Possibly the best cover of a Led Zeppelin song in this history of Led Zeppelin covers. From the “Girl With the Dragon Tattoo” soundtrack.
– Lang
Trent Reznor and Karen O - "The Immigrant song"... by taimurl
Beastie Boys, G N’ R and Red Hot Chili Peppers To Be Inducted Into the Rock and Roll Hall of Fame on April 14
No question about it: the induction of the Beasties, Guns N’ Roses and the Red Hot Chili Peppers has potential to liven a traditionally stodgy event for the following reasons:
1) We need more Beastie Boys activity right now. The comparatively low-key promotion for “Hot Sauce Committee” is possibly due in part to Adam Yauch’s recent health issues. StaticBlog loves the Beastie Boys and wants to hear them play “B-Boy Bouillabaisse” in its entirety when the April 14 awards ceremony is shown in May on HBO.
2) G N’ R rumors and, er, lies. They should start about, oh, 30 minutes ago. Sure, the new-model Guns N’ Roses sounded great at Lloyd Noble Center last month, but for the rock hall, let’s put the old band back together.

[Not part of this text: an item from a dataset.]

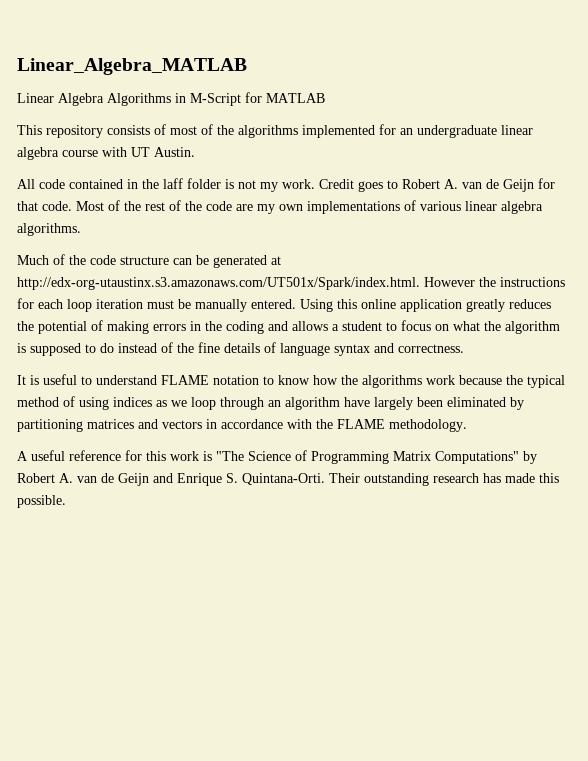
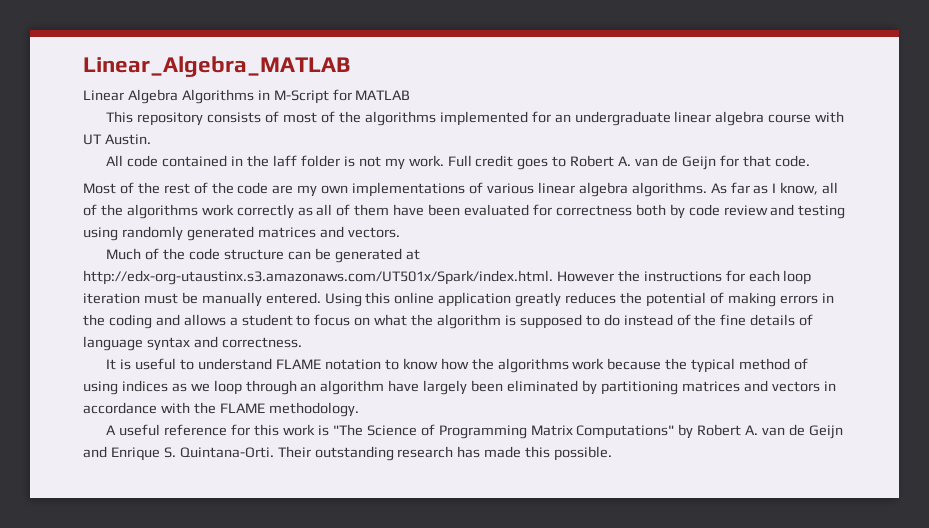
[319,179,354,189] Credit -> [447,155,514,167] Full credit
(72, 206) none -> (810, 161) //
(81, 229) none -> [710,182,839,195] [83,204,846,219] [83,226,400,241] As far as I know, all of the algorithms work correctly as all of them have been evaluated for correctness both by code review and testing using randomly generated matrices and vectors.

3) A full-scale reunion of all former RHCP guitarists and drummers. Granted, the ballroom at the Waldorf-Astoria might not be able to handle the crowd, but wouldn’t it be great to see Anthony Kiedis, Flea, Josh Klinghoffer and Chad Smith joined by former drummers Cliff Martinez (best film scores of 2011), D.H. Peligro and Jack Irons, along with guitarists Jack Sherman, Jesse Tobias, DeWayne “Blackbird” McKnight, John Frusciante, and Arik Marshall, and have the whole thing haunted by the ghost of Hillel Slovak? That’s kind of how an RHCP show feels to me, anyway — the last OKC show was notable for the paucity of pre-BloodSugarSexMagik material. However, StaticBlog is excited about the upcoming Tulsa and OKC dates, featuring special guest Janelle Monae. That will be amazing — that is, unless the show gets rescheduled and we end up with Mickey Avalon again.
In addition, Donovan, Laura Nyro and the Faces/Small Faces will be inducted, making it a second induction for Ron Wood and Rod Stewart and a perfect time to keep Stewart from wrecking the Great American Songbook.